母なる教会において、父なる神の子として生きる
 主イエスに愛されている弟子である私たちに与えられたこの母は「主イエスの母」です。私たちは、主イエスの母を自分の母として与えられている。それは主イエスの兄弟姉妹とされている、ということです。母なる教会において新しく生まれた私たちは、主イエスが一番上の兄である、主イエスの弟、妹とされています。そして主イエスと共に、神を「父」と呼んで祈ることができる者とされているのです。それもまた、母なる教会において与えられている恵みです。私たちは、教会という母のもとで生まれ、養われ、育てられていくことによって、自分を本当に愛し、守り、導いて下さる父の子とされ、天の父に向かって愛と信頼をもって語りかけ、どんなことでも打ち明け、願い求めていく、そういう祈りに生きることができる者とされているのです。

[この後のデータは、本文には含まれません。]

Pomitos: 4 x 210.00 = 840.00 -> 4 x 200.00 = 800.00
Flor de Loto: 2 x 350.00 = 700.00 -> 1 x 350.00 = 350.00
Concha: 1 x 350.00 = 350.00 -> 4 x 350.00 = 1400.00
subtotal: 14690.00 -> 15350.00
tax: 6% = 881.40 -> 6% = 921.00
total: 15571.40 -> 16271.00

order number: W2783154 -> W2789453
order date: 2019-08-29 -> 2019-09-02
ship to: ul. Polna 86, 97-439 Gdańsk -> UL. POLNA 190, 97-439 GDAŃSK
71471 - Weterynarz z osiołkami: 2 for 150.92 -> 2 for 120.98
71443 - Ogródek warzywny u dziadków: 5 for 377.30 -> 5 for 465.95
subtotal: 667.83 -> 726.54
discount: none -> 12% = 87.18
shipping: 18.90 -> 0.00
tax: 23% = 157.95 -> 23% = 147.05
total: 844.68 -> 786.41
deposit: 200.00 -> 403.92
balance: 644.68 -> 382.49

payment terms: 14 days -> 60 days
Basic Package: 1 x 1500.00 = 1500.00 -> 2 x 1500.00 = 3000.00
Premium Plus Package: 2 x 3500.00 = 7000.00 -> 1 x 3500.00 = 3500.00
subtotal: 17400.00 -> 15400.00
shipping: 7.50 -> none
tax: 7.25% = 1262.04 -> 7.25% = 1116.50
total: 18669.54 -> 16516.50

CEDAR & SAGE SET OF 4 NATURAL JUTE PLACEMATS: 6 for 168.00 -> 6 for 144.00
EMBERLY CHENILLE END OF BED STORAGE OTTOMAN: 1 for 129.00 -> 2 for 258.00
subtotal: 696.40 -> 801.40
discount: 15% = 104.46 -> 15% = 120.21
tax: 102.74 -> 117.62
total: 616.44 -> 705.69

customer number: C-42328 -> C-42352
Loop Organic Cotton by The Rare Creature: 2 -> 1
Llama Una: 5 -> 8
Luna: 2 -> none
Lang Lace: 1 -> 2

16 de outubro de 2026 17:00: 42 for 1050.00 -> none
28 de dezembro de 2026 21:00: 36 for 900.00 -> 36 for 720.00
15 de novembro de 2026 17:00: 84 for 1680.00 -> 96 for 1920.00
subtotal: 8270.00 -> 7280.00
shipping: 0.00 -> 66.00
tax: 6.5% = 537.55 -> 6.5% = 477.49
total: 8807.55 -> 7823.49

 今私たちは、新型コロナウイルスの感染状況に一喜一憂しつつ、不安と恐れの中を生きています。より感染力の強い、また重症化する率も高いとされる変異ウイルスが広がって来て、三度目の緊急事態宣言もあるかもしれない、とされています。このようなことがいつまで繰り返されていくのか、とうんざりするような思いです。しかし私たちには、母なる教会が与えられています。私たちを神の子として新しく生まれさせ、神のみ言葉によって養い、育ててくれる母なる教会です。母なる教会において洗礼を受け、キリストと結び合わされた私たちは、独り子主イエス・キリストと共に、神に「天の父よ」と呼びかけて祈ることができる神の子とされているのです。そこには、いかなる苦しみによっても、そして死の力によっても失われることのない真実の平安、慰め、力付けが与えられます。主イエス・キリストの十字架の死において、この救いが成し遂げられたのです。